The first visit can be intimidating, and you need a guide. The waitress will bring you a platter of food so large you wonder how you are going to finish it, with saucy dishes poured over layers of injera. You tear off a piece of injera - a thick fluffy crepe with a sourdough flavor that soaks up sauces - loading it up with a layer of beef and a smattering of lentils with your hands before eating it.

To top your injera, there is fluy tibsy ($15.95), cubes of tenderloin tips sauteed in tomatoes, onions, garlic, and bebere. Or begeeh mloukhiya ($15.95), a lamb stew with meat so tender it falls apart. Both chicken in red pepper sauce ($15.95) and chicken in mild yellow sauce ($15.95) are also delicious.

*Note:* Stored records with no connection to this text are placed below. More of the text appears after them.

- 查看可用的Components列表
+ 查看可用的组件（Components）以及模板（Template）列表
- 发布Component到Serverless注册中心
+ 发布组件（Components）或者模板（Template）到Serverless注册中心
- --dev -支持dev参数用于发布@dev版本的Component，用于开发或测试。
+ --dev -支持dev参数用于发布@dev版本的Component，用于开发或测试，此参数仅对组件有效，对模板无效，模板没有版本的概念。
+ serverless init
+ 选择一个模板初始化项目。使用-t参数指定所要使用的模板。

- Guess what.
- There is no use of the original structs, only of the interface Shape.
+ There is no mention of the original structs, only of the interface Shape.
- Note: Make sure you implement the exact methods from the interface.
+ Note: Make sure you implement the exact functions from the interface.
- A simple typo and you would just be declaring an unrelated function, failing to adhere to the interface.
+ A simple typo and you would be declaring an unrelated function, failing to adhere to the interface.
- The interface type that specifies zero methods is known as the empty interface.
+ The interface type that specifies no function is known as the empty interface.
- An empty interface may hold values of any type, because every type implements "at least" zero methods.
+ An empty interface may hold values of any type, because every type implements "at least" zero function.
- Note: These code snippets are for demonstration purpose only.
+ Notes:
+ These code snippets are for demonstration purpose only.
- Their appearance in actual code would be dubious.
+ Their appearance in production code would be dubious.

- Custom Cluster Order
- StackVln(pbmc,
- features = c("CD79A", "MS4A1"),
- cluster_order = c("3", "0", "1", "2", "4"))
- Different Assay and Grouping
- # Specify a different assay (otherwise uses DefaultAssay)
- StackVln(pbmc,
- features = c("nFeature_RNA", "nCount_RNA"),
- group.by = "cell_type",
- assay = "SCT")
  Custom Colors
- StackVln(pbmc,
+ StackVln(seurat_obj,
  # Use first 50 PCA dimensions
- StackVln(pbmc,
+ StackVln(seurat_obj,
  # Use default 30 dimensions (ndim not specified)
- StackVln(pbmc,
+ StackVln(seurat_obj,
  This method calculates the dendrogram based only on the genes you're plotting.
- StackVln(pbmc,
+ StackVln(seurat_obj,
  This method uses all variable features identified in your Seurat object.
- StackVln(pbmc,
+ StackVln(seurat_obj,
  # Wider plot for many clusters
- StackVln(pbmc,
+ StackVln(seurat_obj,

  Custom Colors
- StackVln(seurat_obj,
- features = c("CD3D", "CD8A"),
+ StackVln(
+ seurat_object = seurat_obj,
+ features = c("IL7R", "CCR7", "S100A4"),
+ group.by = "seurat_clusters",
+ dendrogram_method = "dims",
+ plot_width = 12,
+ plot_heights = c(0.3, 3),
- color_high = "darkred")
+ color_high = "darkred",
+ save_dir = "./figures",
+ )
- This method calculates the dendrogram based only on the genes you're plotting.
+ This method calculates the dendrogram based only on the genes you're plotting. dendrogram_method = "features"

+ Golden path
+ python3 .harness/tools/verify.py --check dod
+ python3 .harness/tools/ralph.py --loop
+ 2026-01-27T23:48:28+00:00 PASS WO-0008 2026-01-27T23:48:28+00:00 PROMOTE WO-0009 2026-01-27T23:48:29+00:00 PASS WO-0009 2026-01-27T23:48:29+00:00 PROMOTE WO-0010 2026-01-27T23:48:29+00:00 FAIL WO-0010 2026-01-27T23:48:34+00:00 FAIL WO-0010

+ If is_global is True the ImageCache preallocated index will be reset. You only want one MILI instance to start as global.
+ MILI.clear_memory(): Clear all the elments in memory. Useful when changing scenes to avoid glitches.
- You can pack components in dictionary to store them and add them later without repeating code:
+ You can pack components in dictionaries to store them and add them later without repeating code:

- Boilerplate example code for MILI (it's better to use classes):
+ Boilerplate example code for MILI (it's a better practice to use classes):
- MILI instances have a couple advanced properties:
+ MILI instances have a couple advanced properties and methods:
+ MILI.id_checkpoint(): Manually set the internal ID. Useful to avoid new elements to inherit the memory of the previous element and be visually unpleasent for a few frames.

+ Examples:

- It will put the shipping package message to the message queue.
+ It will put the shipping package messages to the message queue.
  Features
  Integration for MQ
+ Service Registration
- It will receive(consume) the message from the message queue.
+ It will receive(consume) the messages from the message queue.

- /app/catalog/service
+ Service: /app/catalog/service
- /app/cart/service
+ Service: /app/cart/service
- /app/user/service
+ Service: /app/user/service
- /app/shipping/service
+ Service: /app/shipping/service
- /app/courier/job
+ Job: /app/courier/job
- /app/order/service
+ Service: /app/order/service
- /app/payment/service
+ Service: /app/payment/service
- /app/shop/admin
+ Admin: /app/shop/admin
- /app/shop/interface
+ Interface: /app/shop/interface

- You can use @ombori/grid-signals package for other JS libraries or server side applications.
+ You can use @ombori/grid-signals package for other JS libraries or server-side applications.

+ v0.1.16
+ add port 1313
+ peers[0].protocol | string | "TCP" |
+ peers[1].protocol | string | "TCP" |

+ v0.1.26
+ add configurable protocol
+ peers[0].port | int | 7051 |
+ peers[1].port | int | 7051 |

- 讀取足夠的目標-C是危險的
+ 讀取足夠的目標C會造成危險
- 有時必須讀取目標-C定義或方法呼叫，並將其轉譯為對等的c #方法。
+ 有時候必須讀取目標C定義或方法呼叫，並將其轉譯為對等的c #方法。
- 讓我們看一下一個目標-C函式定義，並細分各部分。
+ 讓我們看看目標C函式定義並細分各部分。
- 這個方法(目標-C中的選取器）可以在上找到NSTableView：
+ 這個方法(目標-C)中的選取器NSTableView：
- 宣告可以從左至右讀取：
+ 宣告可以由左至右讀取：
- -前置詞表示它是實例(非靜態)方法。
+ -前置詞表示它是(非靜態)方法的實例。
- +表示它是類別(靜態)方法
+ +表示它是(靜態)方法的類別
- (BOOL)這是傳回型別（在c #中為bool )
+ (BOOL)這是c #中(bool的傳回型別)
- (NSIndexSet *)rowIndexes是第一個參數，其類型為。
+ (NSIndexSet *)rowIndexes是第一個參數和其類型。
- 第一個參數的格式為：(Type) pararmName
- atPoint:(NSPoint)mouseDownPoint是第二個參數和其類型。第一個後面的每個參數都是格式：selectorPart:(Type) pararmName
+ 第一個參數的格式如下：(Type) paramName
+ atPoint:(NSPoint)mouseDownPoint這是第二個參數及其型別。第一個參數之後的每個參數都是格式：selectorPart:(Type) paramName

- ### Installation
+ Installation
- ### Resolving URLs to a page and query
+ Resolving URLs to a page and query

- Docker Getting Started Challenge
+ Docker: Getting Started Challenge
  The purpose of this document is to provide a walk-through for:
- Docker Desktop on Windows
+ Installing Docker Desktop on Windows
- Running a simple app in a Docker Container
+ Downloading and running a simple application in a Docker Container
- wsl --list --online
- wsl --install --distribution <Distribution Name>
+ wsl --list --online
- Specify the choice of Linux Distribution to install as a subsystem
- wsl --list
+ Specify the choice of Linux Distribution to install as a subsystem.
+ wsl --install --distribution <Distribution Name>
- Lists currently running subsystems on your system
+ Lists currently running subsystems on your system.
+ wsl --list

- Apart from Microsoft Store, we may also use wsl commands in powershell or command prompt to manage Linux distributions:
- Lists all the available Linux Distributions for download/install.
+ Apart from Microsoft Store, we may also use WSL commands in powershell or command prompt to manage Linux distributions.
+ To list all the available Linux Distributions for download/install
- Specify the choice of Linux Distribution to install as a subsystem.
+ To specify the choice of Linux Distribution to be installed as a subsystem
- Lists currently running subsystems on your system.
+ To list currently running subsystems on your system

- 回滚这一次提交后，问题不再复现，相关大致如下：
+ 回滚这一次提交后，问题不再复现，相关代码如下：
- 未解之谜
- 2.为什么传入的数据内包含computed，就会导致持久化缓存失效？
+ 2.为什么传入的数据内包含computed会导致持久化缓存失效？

Asmara’s vegetarian options, which are also all vegan, include bersen ($13.95), sunshine yellow lentils mashed into a thick paste; alitcha ahmilti ($15.95), a vegetable stew with tender carrots, potato, and cauliflower; hamli ($13.95), spinach that is soft and slightly tart; and shuro ($13.95), pureed pepper chickpeas the texture of refried beans.

If you cannot decide what to order, there’s a meat combination ($17.95 per person) that offers a sample of chicken, lamb, beef, and two vegetable dishes; and a vegetable combination ($16.95) with five different dishes.

For adventurous diners, there is kitfo ($16.95), a traditional specialty of slightly cooked ground beef that resembles steak tartare, best enjoyed by those who like raw meat. Or dine on stuffed green peppers ($8.95), which are so hot that everything else tastes bland by contrast.

To pair with the food, order mes, a homemade honey wine ($7.75), sweet and chilled. Instead of the desserts, which are all Italian, try the after-dinner coffee ($3.75), which comes in a small earthen jug cradled in a miniature mesop and poured into espresso cups. It’s very strong and very bitter, but mellowed by the addition of spices. At the end of the meal, the check comes, balanced in a little mesop, the perfect end to an Eritrean adventure.